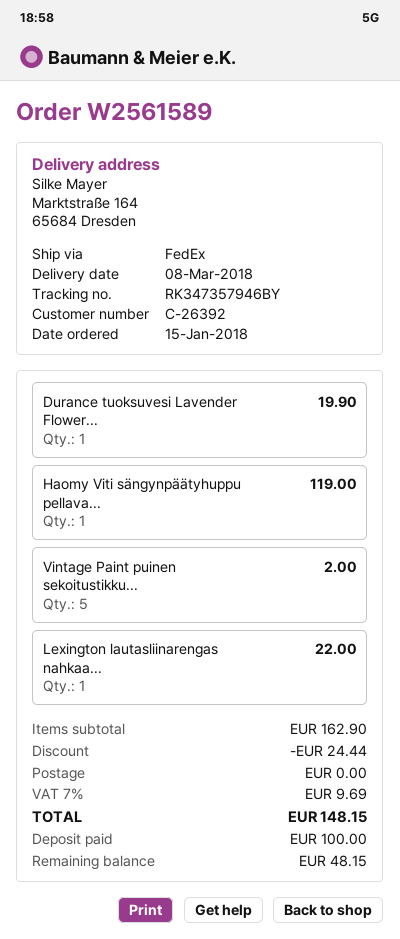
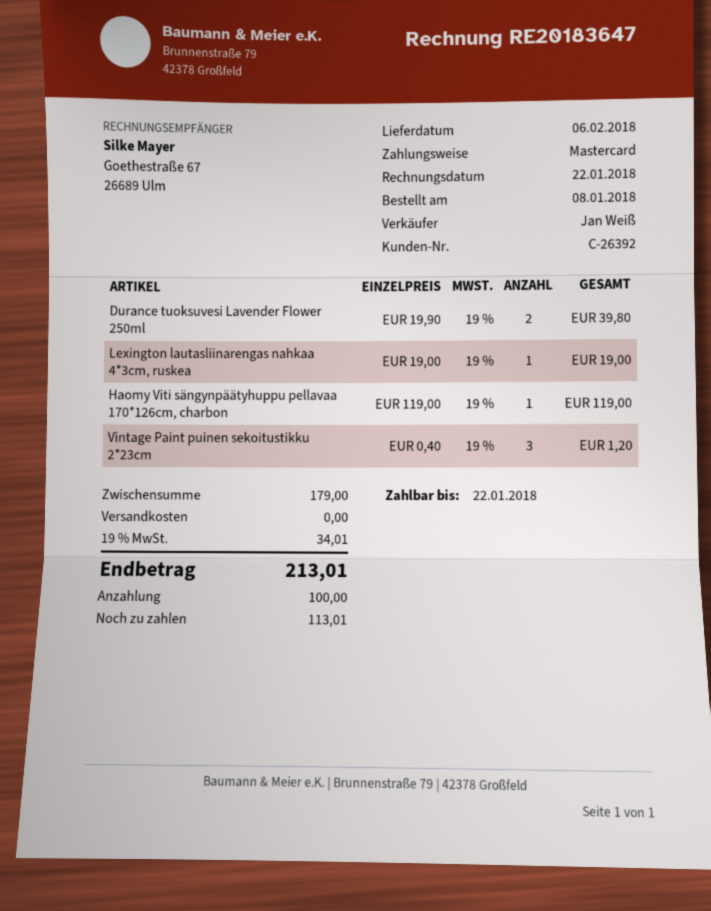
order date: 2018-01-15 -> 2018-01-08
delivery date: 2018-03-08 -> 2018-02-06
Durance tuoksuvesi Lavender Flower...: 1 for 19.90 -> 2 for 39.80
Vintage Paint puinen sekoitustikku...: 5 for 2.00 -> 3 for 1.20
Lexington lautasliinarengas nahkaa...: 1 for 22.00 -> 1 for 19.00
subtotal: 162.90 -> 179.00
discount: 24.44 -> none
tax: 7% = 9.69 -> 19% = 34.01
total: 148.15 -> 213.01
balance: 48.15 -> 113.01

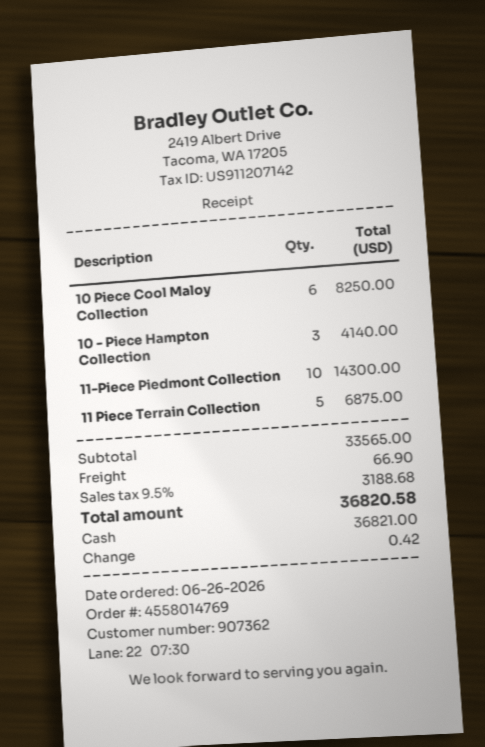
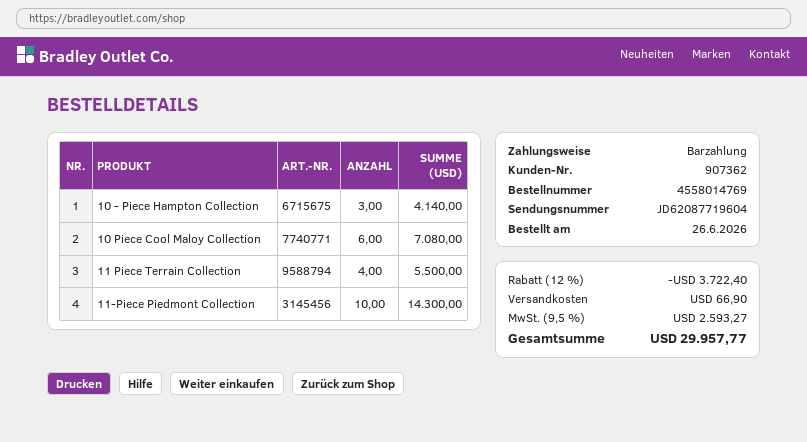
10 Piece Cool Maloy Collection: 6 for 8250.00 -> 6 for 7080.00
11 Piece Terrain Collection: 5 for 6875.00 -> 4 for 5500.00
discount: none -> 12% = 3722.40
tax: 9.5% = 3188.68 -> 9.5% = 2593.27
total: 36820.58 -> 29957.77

ASSIGNED TASK - Only lines with the word "Piece" are needed. Copy them from the preceding records.

EXPECTED OUTPUT -
10 Piece Cool Maloy Collection: 6 for 8250.00 -> 6 for 7080.00
11 Piece Terrain Collection: 5 for 6875.00 -> 4 for 5500.00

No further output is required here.